→ EXERCISE GOAL:
Transcribe the following records exactly, images excluded.

→ EXTRACTED MATERIAL:

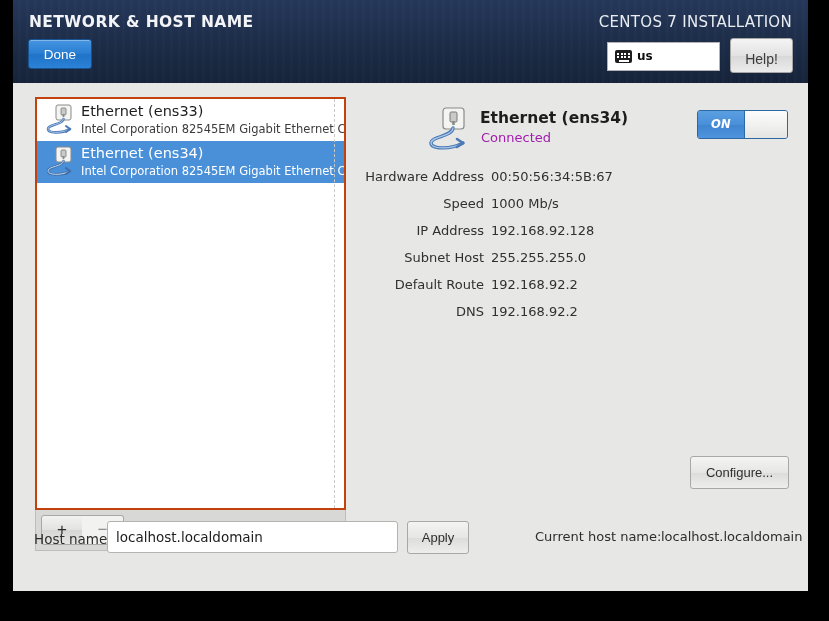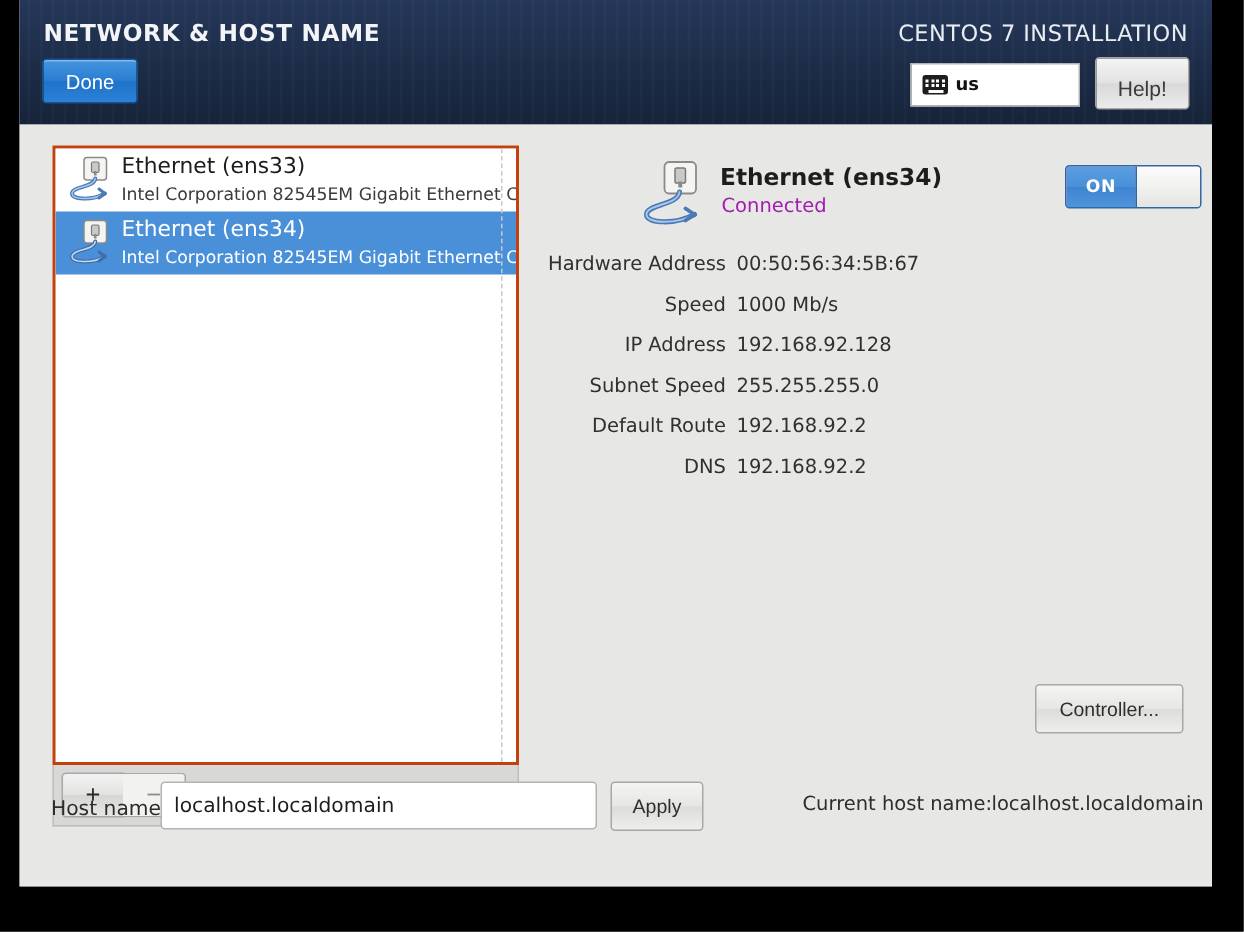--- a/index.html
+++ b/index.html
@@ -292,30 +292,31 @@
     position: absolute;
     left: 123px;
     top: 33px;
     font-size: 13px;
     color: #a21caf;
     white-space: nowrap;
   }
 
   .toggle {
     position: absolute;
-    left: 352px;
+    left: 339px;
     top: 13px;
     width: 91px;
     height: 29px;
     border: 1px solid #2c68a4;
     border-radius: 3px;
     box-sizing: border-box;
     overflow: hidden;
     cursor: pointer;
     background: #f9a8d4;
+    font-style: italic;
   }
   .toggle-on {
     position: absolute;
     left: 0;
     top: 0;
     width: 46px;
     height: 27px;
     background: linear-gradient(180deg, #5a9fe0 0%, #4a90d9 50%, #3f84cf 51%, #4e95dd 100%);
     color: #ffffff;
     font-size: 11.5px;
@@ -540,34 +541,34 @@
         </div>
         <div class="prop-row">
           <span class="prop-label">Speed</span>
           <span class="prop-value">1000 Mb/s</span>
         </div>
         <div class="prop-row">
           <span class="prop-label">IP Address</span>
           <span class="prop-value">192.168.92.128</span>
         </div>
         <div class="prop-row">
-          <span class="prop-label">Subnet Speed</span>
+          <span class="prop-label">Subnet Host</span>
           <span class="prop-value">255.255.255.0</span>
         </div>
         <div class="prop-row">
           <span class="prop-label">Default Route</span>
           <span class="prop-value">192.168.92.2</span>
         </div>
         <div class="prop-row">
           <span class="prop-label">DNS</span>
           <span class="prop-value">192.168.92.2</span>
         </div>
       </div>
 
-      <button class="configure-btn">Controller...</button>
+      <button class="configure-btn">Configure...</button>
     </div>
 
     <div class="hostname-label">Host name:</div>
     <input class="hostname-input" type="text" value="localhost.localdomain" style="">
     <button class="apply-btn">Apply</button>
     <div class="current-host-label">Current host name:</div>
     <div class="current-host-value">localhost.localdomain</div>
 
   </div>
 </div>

→ THE ANSWER:
--- a/index.html
+++ b/index.html
@@ -292,30 +292,31 @@
     position: absolute;
     left: 123px;
     top: 33px;
     font-size: 13px;
     color: #a21caf;
     white-space: nowrap;
   }
 
   .toggle {
     position: absolute;
-    left: 352px;
+    left: 339px;
     top: 13px;
     width: 91px;
     height: 29px;
     border: 1px solid #2c68a4;
     border-radius: 3px;
     box-sizing: border-box;
     overflow: hidden;
     cursor: pointer;
     background: #f9a8d4;
+    font-style: italic;
   }
   .toggle-on {
     position: absolute;
     left: 0;
     top: 0;
     width: 46px;
     height: 27px;
     background: linear-gradient(180deg, #5a9fe0 0%, #4a90d9 50%, #3f84cf 51%, #4e95dd 100%);
     color: #ffffff;
     font-size: 11.5px;
@@ -540,34 +541,34 @@
         </div>
         <div class="prop-row">
           <span class="prop-label">Speed</span>
           <span class="prop-value">1000 Mb/s</span>
         </div>
         <div class="prop-row">
           <span class="prop-label">IP Address</span>
           <span class="prop-value">192.168.92.128</span>
         </div>
         <div class="prop-row">
-          <span class="prop-label">Subnet Speed</span>
+          <span class="prop-label">Subnet Host</span>
           <span class="prop-value">255.255.255.0</span>
         </div>
         <div class="prop-row">
           <span class="prop-label">Default Route</span>
           <span class="prop-value">192.168.92.2</span>
         </div>
         <div class="prop-row">
           <span class="prop-label">DNS</span>
           <span class="prop-value">192.168.92.2</span>
         </div>
       </div>
 
-      <button class="configure-btn">Controller...</button>
+      <button class="configure-btn">Configure...</button>
     </div>
 
     <div class="hostname-label">Host name:</div>
     <input class="hostname-input" type="text" value="localhost.localdomain" style="">
     <button class="apply-btn">Apply</button>
     <div class="current-host-label">Current host name:</div>
     <div class="current-host-value">localhost.localdomain</div>
 
   </div>
 </div>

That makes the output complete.